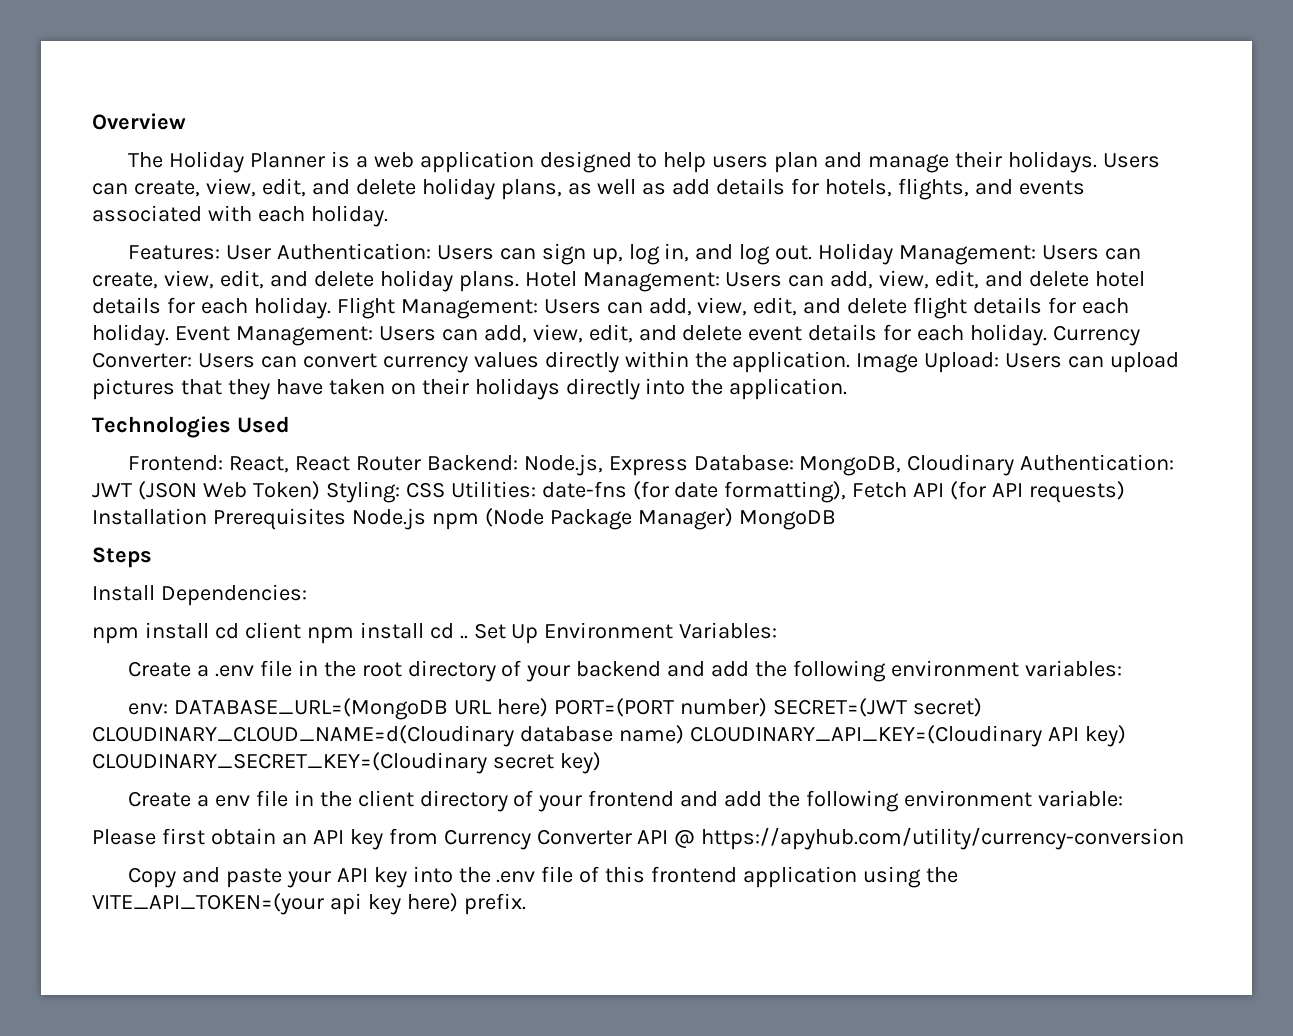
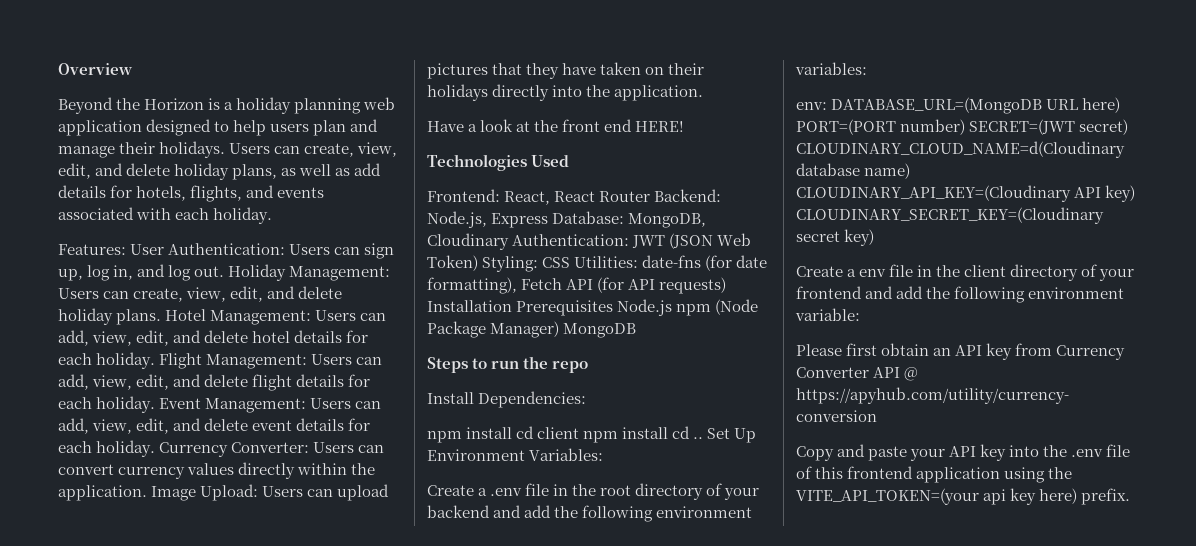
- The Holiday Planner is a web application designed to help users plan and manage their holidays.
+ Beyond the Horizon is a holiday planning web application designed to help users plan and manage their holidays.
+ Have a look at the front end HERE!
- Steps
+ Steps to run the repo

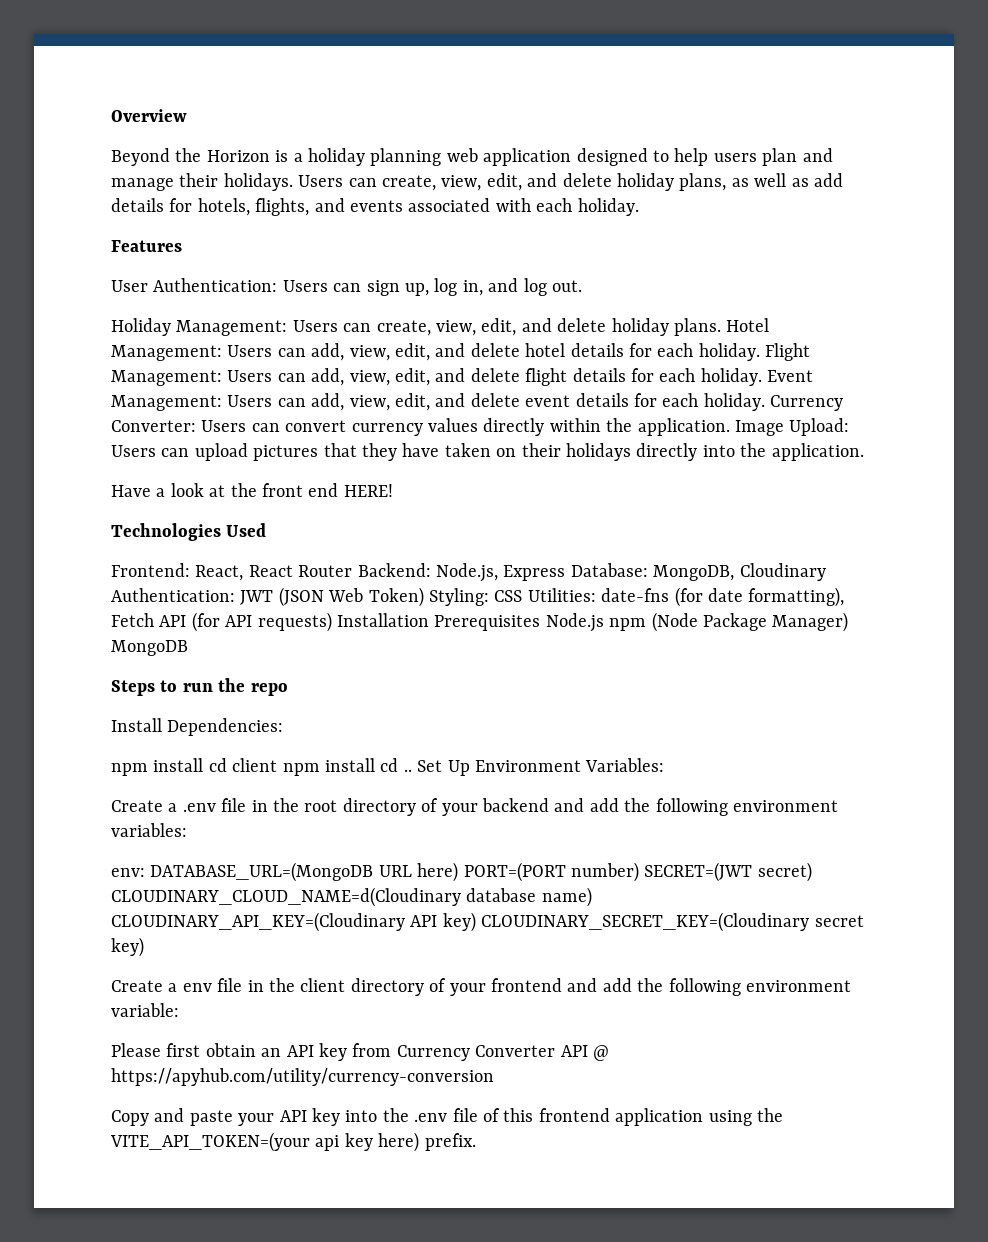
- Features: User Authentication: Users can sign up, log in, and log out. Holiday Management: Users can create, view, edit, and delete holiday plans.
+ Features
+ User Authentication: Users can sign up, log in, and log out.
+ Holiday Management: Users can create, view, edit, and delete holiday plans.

* * * *

## Requirement
Each line from the one with "front end HERE!" to the last line of the listing should be returned exactly, both ends included, and no picture with them.

## Finished exercise
+ Have a look at the front end HERE!
- Steps
+ Steps to run the repo

- Features: User Authentication: Users can sign up, log in, and log out. Holiday Management: Users can create, view, edit, and delete holiday plans.
+ Features
+ User Authentication: Users can sign up, log in, and log out.
+ Holiday Management: Users can create, view, edit, and delete holiday plans.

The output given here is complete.